We can see that there is a positive correlation between price and year and a negative correlation between price and odometer. This makes sense as newer cars are generally more expensive, and cars with more mileage are relatively cheaper. We can also see that there is a negative correlation between year and odometer — the newer a car the less number of miles on the car.

In [None]:
#Scatter plot
df_cleaned.plot(kind='scatter', x='odometer', y='price')

You can see this as the plots show a steep drop at first, but becomes less steep as more mileage is added. This is why people say that it’s not a good investment to buy a brand new car!

In [None]:
df_cleaned.plot(kind='scatter', x='year', y='price')

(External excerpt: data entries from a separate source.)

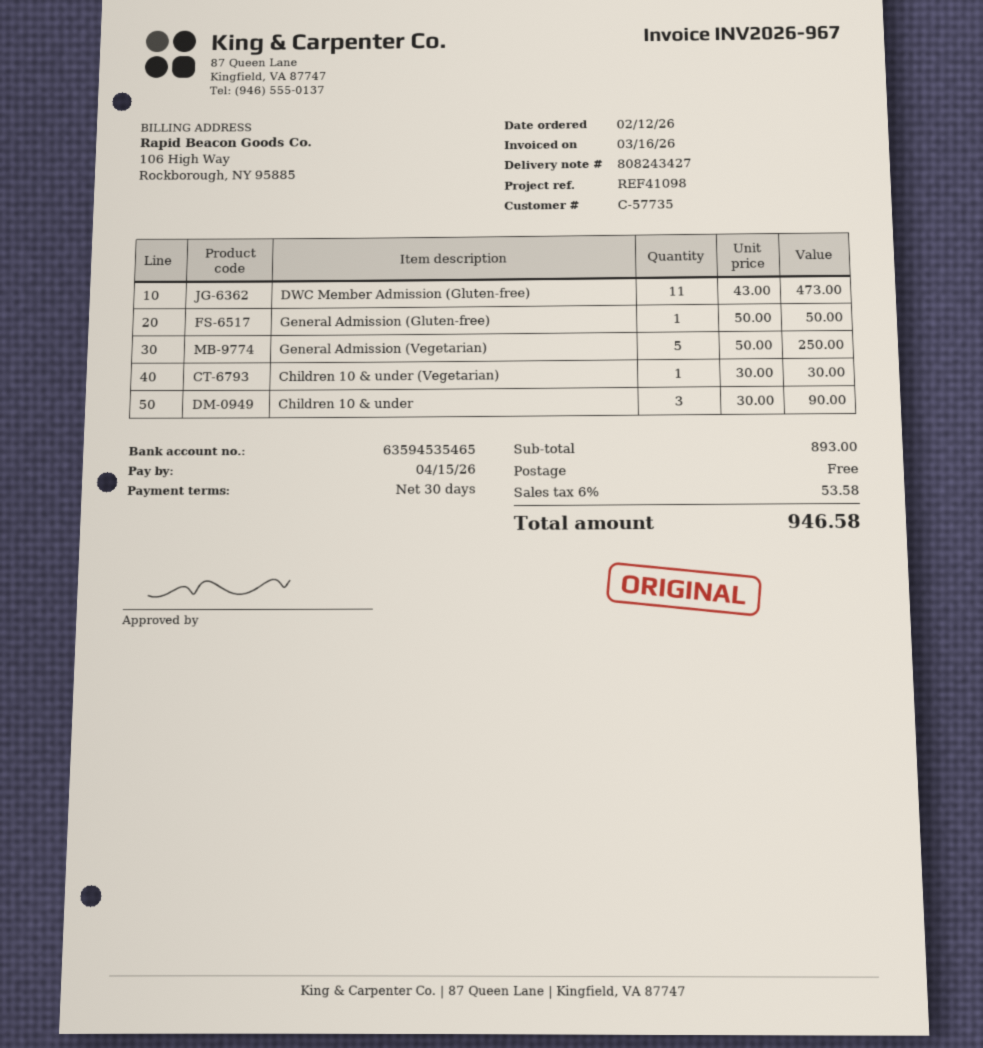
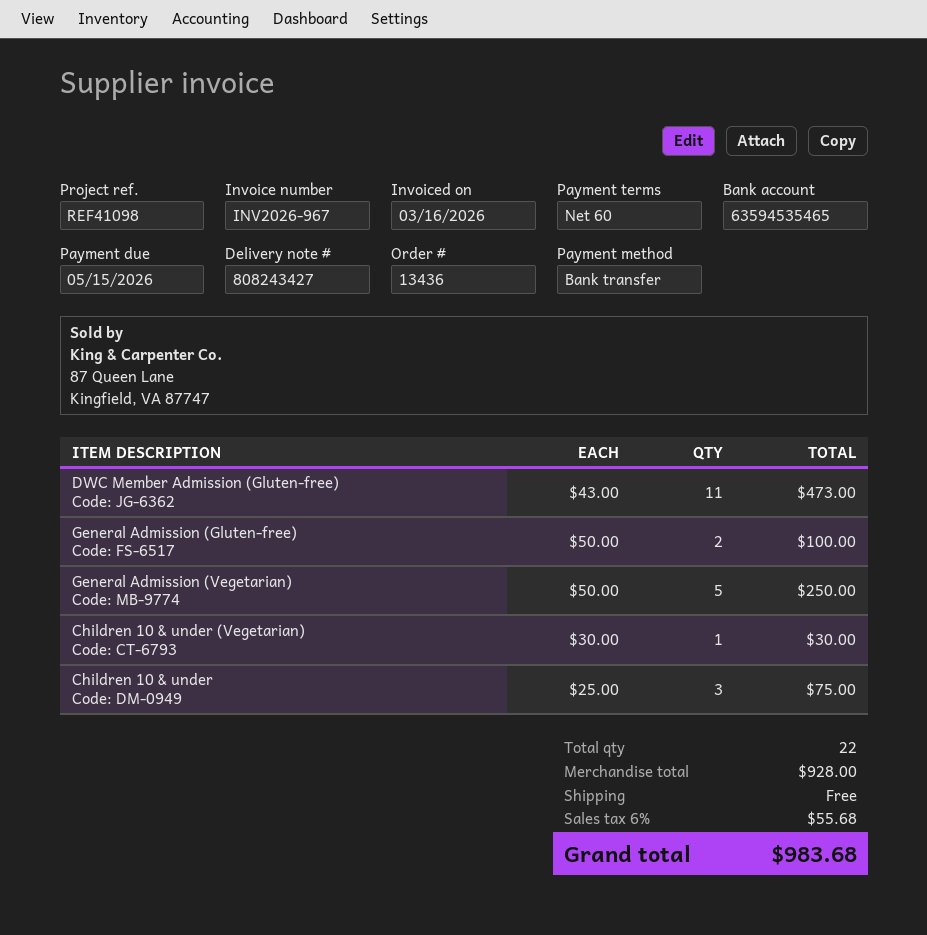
payment terms: 30 days -> 60 days
due date: 2026-04-15 -> 2026-05-15
General Admission (Gluten-free): 1 x 50.00 = 50.00 -> 2 x 50.00 = 100.00
Children 10 & under: 3 x 30.00 = 90.00 -> 3 x 25.00 = 75.00
subtotal: 893.00 -> 928.00
tax: 6% = 53.58 -> 6% = 55.68
total: 946.58 -> 983.68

the scatterplot above shows the relationship between year and price — the newer the car is, the more expensive it’s likely to be.

In [None]:
#sns.pairplot() is a great way to create scatterplots 
#between all of your variables

sns.pairplot(df_cleaned)

**Histogram**
you only wanted to explore a single variable by itself

In [None]:
df_cleaned['odometer'].plot(kind='hist', bins=50, figsize=(12,6), facecolor='grey',edgecolor='black')


In [None]:
df_cleaned['year'].plot(kind='hist', bins=20, figsize=(12,6), facecolor='grey',edgecolor='black')

**Boxplot**

Another way to visualize the distribution of a variable is a boxplot.

In [None]:
df_cleaned.boxplot('price')

 Immediately, you can see that there are a number of outliers for price in the upper range and that most of the prices fall between 0 and $40,000.